*** Opening Source material ***

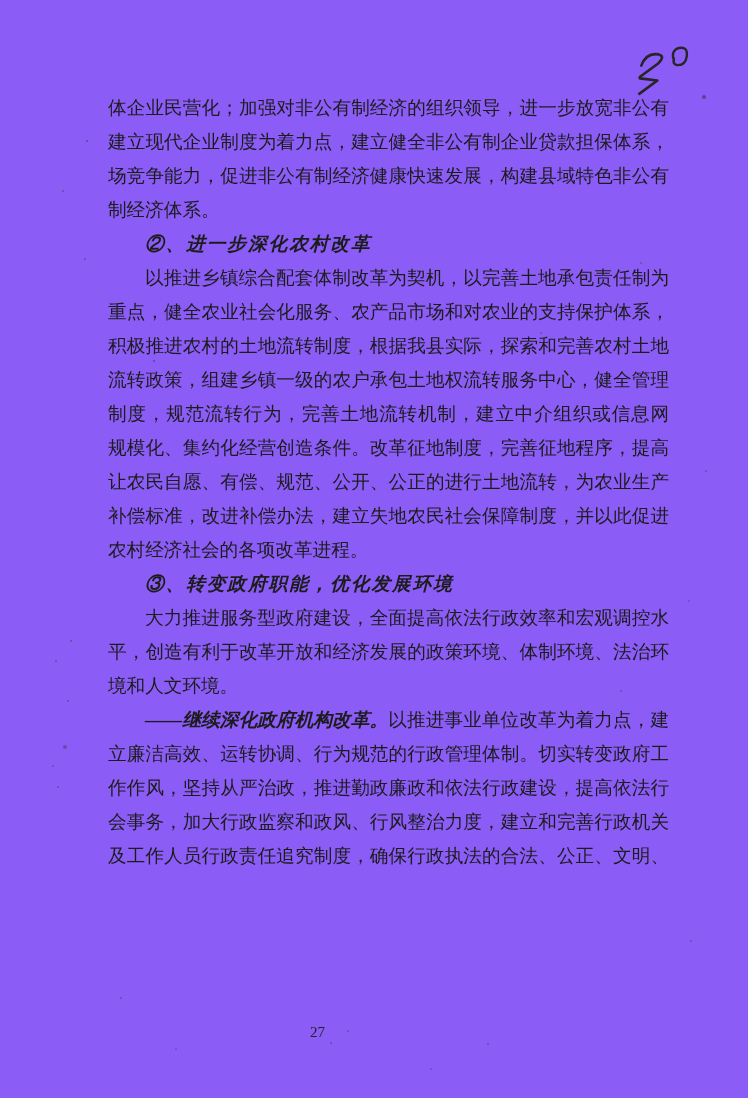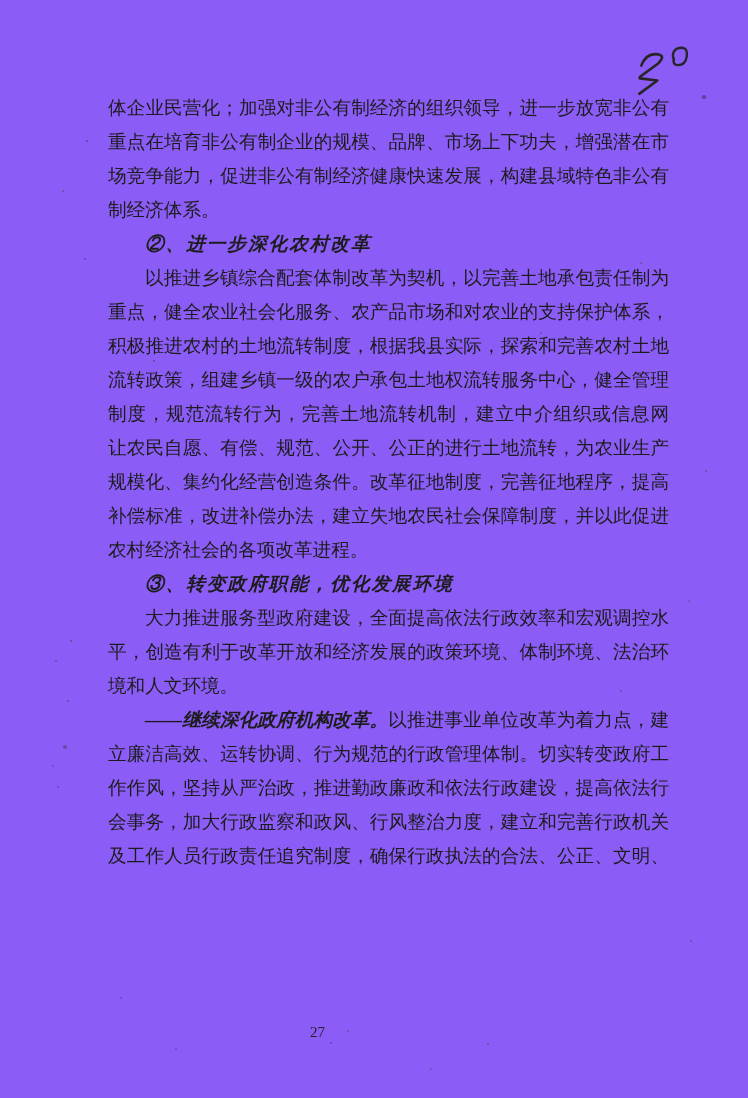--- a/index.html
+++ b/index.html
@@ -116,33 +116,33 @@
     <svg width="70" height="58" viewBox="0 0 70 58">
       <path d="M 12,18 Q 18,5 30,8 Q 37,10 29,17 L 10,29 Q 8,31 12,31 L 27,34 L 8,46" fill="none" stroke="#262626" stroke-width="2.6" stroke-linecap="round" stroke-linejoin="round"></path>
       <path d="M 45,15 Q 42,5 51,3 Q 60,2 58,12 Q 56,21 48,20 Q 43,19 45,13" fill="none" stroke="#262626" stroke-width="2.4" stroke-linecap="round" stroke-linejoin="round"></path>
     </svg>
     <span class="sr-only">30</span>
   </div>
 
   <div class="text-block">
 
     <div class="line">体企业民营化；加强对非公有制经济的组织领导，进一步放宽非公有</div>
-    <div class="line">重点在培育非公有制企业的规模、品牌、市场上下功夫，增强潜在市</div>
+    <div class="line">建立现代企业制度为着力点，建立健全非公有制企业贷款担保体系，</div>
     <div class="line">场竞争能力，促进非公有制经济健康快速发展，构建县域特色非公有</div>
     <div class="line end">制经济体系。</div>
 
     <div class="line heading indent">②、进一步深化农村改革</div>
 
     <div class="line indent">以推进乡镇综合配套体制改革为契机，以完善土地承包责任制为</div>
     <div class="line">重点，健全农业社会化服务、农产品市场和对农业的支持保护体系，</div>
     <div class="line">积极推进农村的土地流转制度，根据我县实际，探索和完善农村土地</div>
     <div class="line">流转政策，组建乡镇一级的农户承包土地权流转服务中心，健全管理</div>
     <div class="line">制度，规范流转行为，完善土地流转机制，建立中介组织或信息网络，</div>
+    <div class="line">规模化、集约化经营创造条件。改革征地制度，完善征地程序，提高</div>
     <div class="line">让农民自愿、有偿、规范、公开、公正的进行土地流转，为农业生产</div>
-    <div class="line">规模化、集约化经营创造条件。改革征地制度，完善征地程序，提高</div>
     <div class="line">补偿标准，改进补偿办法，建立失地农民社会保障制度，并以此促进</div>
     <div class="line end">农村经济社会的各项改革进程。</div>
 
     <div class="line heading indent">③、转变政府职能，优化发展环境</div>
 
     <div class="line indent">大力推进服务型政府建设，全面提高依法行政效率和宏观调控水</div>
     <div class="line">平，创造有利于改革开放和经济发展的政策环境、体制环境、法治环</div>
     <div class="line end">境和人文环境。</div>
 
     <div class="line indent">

*** Closing Source material ***

▶ **Exercise description**: Leave the pictures out and reproduce all of the records exactly.

▶ **Exercise response**:
--- a/index.html
+++ b/index.html
@@ -116,33 +116,33 @@
     <svg width="70" height="58" viewBox="0 0 70 58">
       <path d="M 12,18 Q 18,5 30,8 Q 37,10 29,17 L 10,29 Q 8,31 12,31 L 27,34 L 8,46" fill="none" stroke="#262626" stroke-width="2.6" stroke-linecap="round" stroke-linejoin="round"></path>
       <path d="M 45,15 Q 42,5 51,3 Q 60,2 58,12 Q 56,21 48,20 Q 43,19 45,13" fill="none" stroke="#262626" stroke-width="2.4" stroke-linecap="round" stroke-linejoin="round"></path>
     </svg>
     <span class="sr-only">30</span>
   </div>
 
   <div class="text-block">
 
     <div class="line">体企业民营化；加强对非公有制经济的组织领导，进一步放宽非公有</div>
-    <div class="line">重点在培育非公有制企业的规模、品牌、市场上下功夫，增强潜在市</div>
+    <div class="line">建立现代企业制度为着力点，建立健全非公有制企业贷款担保体系，</div>
     <div class="line">场竞争能力，促进非公有制经济健康快速发展，构建县域特色非公有</div>
     <div class="line end">制经济体系。</div>
 
     <div class="line heading indent">②、进一步深化农村改革</div>
 
     <div class="line indent">以推进乡镇综合配套体制改革为契机，以完善土地承包责任制为</div>
     <div class="line">重点，健全农业社会化服务、农产品市场和对农业的支持保护体系，</div>
     <div class="line">积极推进农村的土地流转制度，根据我县实际，探索和完善农村土地</div>
     <div class="line">流转政策，组建乡镇一级的农户承包土地权流转服务中心，健全管理</div>
     <div class="line">制度，规范流转行为，完善土地流转机制，建立中介组织或信息网络，</div>
+    <div class="line">规模化、集约化经营创造条件。改革征地制度，完善征地程序，提高</div>
     <div class="line">让农民自愿、有偿、规范、公开、公正的进行土地流转，为农业生产</div>
-    <div class="line">规模化、集约化经营创造条件。改革征地制度，完善征地程序，提高</div>
     <div class="line">补偿标准，改进补偿办法，建立失地农民社会保障制度，并以此促进</div>
     <div class="line end">农村经济社会的各项改革进程。</div>
 
     <div class="line heading indent">③、转变政府职能，优化发展环境</div>
 
     <div class="line indent">大力推进服务型政府建设，全面提高依法行政效率和宏观调控水</div>
     <div class="line">平，创造有利于改革开放和经济发展的政策环境、体制环境、法治环</div>
     <div class="line end">境和人文环境。</div>
 
     <div class="line indent">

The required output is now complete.